IA et Big Data

Utilisation des données : les 3/4 des consommateurs inquiets

L’utilisation des données par les entreprises pose un grave problème de confiance aux consommateurs. Et de cette baisse de confiance découlent des risques pour les entreprises : risque de divorce avec leurs clients et donc de perte de chiffre d’affaires. Nous avons profité de la sortie d’une étude qui nous a été confiée par Adobe* pour interviewer Claudia Senik, professeur à Sorbonne Université et Paris School of Economics et directrice de l’Observatoire du bien-être (Cepremap). Ensemble nous avons évoqué ce sujet de la confiance dans l’utilisation des données des consommateurs par les marques. Une interview riche qui montrera que la situation est complexe et qu’elle ne peut être réduite à une caricature manichéenne où les gentils sont les consommateurs et les méchants les « GAFAM« .

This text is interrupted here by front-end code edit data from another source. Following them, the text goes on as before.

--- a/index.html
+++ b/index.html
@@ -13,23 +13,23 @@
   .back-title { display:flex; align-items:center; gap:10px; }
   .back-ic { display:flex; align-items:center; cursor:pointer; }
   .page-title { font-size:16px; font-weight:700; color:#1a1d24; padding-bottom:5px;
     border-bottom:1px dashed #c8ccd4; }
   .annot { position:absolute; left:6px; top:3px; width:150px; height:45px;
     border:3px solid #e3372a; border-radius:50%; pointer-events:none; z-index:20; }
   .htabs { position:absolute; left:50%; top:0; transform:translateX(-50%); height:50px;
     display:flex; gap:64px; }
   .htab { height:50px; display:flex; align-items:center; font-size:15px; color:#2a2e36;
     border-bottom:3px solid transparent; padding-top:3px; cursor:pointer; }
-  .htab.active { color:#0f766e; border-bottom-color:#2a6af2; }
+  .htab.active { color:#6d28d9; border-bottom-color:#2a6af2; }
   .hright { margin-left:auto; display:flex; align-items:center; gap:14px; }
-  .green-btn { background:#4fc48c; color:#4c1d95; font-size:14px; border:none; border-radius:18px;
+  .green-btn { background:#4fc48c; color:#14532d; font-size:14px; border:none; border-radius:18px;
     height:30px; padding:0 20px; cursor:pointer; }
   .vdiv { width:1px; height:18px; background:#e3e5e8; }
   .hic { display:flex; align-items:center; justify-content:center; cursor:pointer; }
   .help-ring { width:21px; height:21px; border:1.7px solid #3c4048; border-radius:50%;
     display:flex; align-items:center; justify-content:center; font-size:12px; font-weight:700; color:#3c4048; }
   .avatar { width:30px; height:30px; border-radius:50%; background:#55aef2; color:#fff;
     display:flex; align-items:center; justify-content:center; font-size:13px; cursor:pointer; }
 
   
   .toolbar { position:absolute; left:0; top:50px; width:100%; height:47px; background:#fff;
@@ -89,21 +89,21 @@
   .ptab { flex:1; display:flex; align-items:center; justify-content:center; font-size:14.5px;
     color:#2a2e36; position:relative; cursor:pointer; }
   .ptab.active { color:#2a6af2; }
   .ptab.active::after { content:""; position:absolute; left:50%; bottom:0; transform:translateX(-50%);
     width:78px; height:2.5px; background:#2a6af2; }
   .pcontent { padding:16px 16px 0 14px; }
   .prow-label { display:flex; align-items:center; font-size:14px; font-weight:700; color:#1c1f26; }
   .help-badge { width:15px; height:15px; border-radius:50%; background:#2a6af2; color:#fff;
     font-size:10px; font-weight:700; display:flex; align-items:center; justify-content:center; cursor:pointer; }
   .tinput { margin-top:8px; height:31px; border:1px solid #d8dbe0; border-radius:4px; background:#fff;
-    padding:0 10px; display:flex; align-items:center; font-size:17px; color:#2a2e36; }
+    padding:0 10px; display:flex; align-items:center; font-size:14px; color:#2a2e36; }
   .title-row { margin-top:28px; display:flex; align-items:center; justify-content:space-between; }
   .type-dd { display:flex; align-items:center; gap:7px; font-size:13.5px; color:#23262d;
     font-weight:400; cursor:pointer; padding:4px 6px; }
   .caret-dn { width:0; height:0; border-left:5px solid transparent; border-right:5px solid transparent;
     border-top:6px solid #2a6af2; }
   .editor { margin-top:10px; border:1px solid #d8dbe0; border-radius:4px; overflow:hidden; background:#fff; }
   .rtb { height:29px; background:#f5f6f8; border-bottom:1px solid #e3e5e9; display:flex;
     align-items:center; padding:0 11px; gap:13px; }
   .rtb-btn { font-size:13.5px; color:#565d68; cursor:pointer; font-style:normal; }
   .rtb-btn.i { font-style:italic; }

Les trois quarts des consommateurs inquiets de l’utilisation des données faite par les marques

utilisation des données
Les trois quarts des consommateurs sont inquiets de l’utilisation des données qui est faite par les marques. Une constatation nous oblige à nous poser la question de savoir si cette crainte est rationnelle et si les comportements des utilisateurs eux-mêmes sont toujours exemplaires. Un tableau clair et tout en nuance est dressé par Claudia Senik, Directrice de l’observatoire du bien-être et professeur à Paris School of Economics, qui nous aide à mieux comprendre la situation.

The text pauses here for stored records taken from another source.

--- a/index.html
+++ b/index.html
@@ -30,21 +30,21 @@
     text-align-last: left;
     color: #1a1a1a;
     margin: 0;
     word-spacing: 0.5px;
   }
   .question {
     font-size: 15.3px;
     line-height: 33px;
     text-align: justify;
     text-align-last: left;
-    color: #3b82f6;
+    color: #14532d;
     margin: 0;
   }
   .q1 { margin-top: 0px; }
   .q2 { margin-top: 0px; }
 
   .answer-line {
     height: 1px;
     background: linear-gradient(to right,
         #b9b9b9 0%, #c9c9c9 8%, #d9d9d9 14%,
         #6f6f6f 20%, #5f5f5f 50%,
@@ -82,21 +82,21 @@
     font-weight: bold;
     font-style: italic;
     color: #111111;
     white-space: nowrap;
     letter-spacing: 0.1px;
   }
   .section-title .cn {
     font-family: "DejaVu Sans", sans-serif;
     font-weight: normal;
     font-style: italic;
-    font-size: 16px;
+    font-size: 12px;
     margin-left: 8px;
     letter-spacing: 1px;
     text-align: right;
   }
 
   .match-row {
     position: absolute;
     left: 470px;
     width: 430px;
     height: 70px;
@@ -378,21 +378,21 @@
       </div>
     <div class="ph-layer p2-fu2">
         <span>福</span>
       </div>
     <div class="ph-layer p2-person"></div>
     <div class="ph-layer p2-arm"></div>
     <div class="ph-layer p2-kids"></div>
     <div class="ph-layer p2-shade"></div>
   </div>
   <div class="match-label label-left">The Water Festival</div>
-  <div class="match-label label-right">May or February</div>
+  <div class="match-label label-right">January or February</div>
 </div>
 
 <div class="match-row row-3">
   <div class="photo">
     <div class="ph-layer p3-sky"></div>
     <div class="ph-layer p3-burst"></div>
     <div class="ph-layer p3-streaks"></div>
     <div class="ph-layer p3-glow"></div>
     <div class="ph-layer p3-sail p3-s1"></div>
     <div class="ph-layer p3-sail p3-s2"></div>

* transparence, il nous arrive de travailler pour Adobe sur certaines missions

Utilisation des données : un débat biaisé ?

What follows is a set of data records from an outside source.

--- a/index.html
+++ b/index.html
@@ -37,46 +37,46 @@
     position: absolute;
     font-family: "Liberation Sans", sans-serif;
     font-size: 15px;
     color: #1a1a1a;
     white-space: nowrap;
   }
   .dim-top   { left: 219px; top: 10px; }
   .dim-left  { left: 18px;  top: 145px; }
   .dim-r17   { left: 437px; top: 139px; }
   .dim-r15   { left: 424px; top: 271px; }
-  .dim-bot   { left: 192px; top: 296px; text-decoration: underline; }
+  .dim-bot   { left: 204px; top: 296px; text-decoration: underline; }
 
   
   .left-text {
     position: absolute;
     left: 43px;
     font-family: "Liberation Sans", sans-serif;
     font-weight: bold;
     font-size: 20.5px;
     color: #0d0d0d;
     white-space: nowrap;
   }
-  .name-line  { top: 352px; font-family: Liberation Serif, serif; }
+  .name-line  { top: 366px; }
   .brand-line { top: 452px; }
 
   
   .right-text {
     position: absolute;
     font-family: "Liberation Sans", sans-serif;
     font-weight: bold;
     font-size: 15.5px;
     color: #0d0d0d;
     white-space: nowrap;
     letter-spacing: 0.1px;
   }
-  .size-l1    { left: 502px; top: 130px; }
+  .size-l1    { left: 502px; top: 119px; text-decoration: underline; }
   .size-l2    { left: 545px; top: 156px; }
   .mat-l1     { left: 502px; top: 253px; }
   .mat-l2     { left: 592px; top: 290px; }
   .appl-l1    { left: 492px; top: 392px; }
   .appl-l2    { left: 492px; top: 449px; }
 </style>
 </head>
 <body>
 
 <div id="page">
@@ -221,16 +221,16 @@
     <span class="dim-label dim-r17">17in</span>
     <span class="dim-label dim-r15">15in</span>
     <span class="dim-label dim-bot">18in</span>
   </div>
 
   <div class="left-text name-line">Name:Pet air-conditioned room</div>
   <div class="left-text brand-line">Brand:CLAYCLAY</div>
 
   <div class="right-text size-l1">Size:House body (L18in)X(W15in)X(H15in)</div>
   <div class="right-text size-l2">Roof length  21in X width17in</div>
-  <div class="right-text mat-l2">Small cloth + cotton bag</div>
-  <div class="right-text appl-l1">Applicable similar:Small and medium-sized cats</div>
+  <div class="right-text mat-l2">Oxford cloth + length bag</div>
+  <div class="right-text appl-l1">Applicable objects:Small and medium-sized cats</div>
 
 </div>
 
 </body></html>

Claudia Senik (dessin – Le Monde)

Quand on évoque la confiance des consommateurs dans la donnée, notamment dans notre beau pays, la discussion s’envole tout de suite sur les « GAFAM ». Un acronyme somme toute assez peu utilisé outre-Atlantique où on lui préfère l’expression « Tech giants ».

Le sujet finit par être mélangé avec tout un tas de considérations juridiques, administratives, politiques et culturelles au point qu’on n’en comprend plus grand-chose, sauf qu’il y a d’un côté des gentils et de l’autre des méchants. Erreur au-delà des Pyrénées… eût écrit Pascal, les choses ne changent pas trop à travers les siècles.

Mais la réalité est plus nuancée, avec d’un côté des marques, de toutes origines, c’est l’enseignement à tirer de l’étude Adobe, qui doivent absolument redresser la barre pour retrouver la confiance des consommateurs.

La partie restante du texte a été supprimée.